# Dvorak - String Quartet 14 op. 105 (SQ review)



## Merl (Jul 28, 2016)

Again, there were plenty of interesting performances to consume and I've tried to sum _my_ favourites up below. Shame I never got to hear the Hagen recording. I was looking forward to that one. Anyway, here goes. I hope you folks have found a recording you didn't know previously, too.

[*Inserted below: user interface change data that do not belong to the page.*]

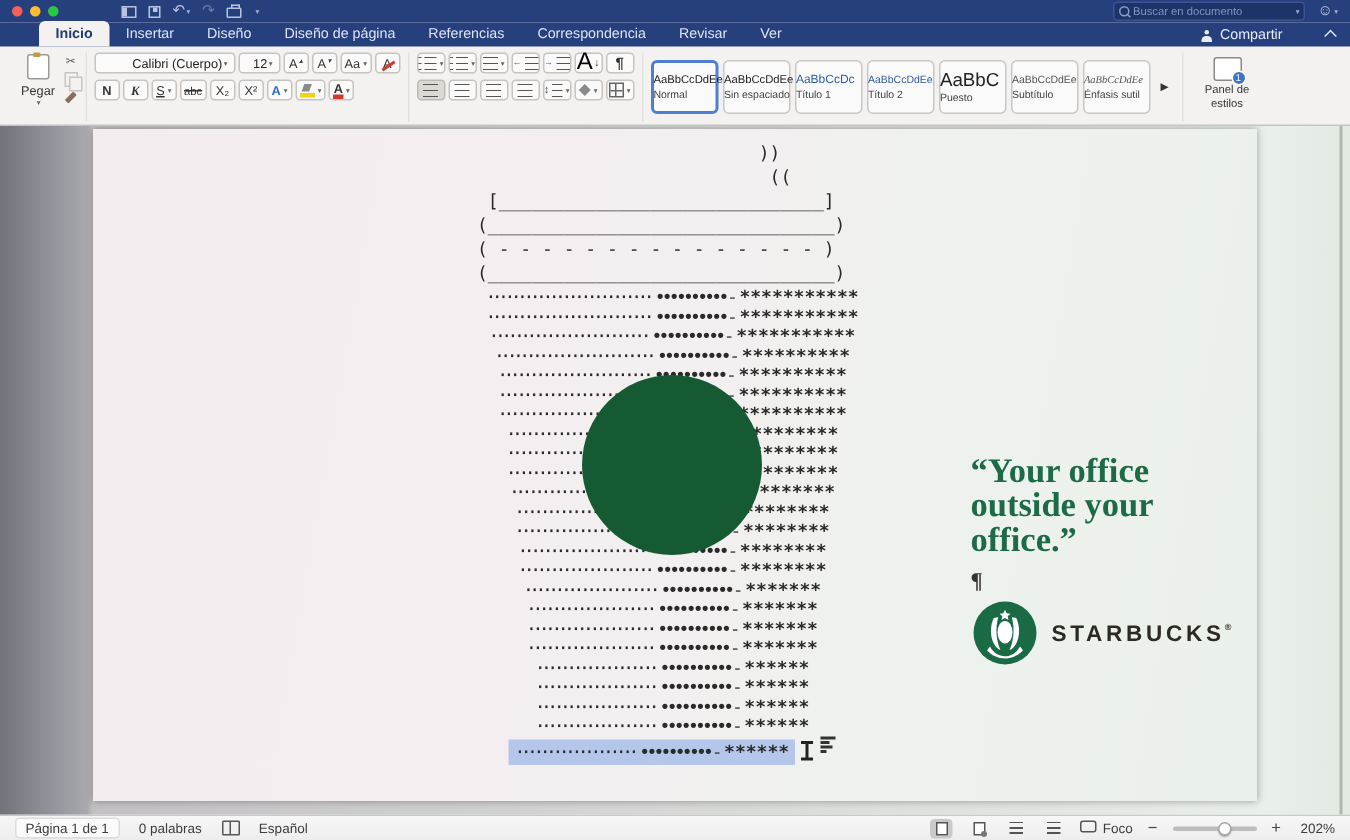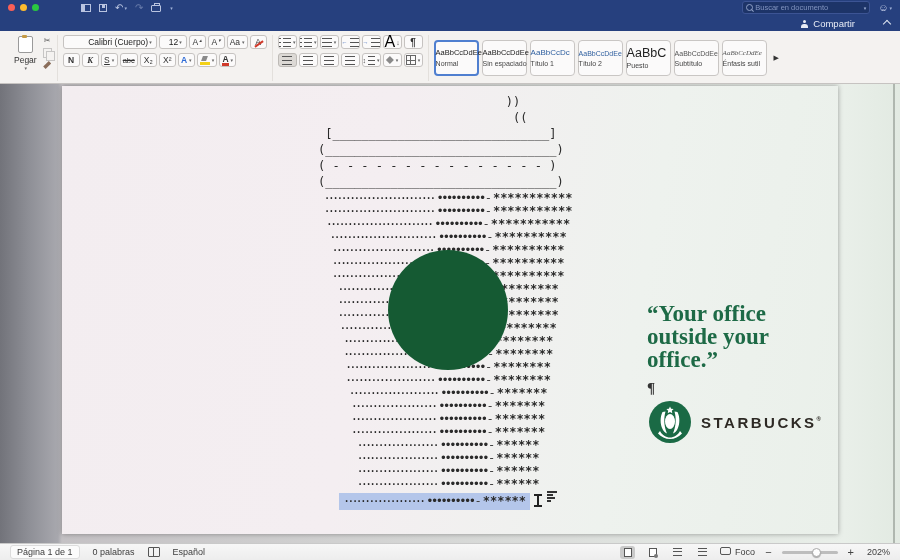--- a/index.html
+++ b/index.html
@@ -179,20 +179,30 @@
     <div class="tb-right">
       <div class="searchbox drop">
         <span class="mag"></span>
         <input placeholder="Buscar en documento" style="">
       </div>
       <span class="smiley drop">☺</span>
     </div>
   </header>
 
   <nav class="tabrow">
+    <div class="tabs">
+      <span class="tab active">Inicio</span>
+      <span class="tab">Insertar</span>
+      <span class="tab">Diseño</span>
+      <span class="tab">Diseño de página</span>
+      <span class="tab">Referencias</span>
+      <span class="tab">Correspondencia</span>
+      <span class="tab">Revisar</span>
+      <span class="tab">Ver</span>
+    </div>
     <div class="share">
       <span class="person"></span>
       <span>Compartir</span>
     </div>
     <span class="collapse"></span>
   </nav>
 
   <div class="ribbon">
 
     <div class="grp">
@@ -335,20 +345,28 @@
           <span class="sname">Subtítulo</span>
         </div>
         <div class="card">
           <span class="sample">AaBbCcDdEe</span>
           <span class="sname">Énfasis sutil</span>
         </div>
         <span class="more-arrow">▶</span>
       </div>
     </div>
 
+    <div class="grp">
+      <div class="panel-btn">
+        <span class="panel-ic">
+            <span class="badge">1</span>
+          </span>
+        <span class="panel-lbl">Panel de estilos</span>
+      </div>
+    </div>
   </div>
 
   <div class="docarea">
     <div class="page">
 
       <div class="cup">
         <pre class="lid">                          ))
                            ((
  [______________________________]
 (________________________________)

Below is a live video by the Shanghai Quartet 






Impressive

Panocha 83
Stamitz
Smetana 56
Vogler
Lindsays
Delme
ABQ (studio and live)
Moyzes
Guarneri

More Special

Melos
Panocha 2003
Emerson
Cleveland
Takacs

*A Pure Delight*

*Janacek Quartet*

So glad I discovered this one. Its a quite delightful performance that's charming and articulate in equal measure. A hair-width away from the top and superb.

*Prazak*

A late addition and a superb disc. Only recently grabbed this one and I'm so glad I did as its immense. Another excellent Praga disc from the Prazaks.

*MY PICK

Szymanowski Quartet*

As I stated earlier in the thread this performance is just so organic and natural. It combines passion, power and delicacy in a lovely account that almost feels like they're making it up as they go along. Nothing sounds planned or mannered and this is top of my purchase list but for now I'll settle with listening in Spotify. I can't recommend this one enough. As for certain critics claiming that only Czechs can play Czech quartets impressively.. . well all I can say is "Boll*cks"!


----------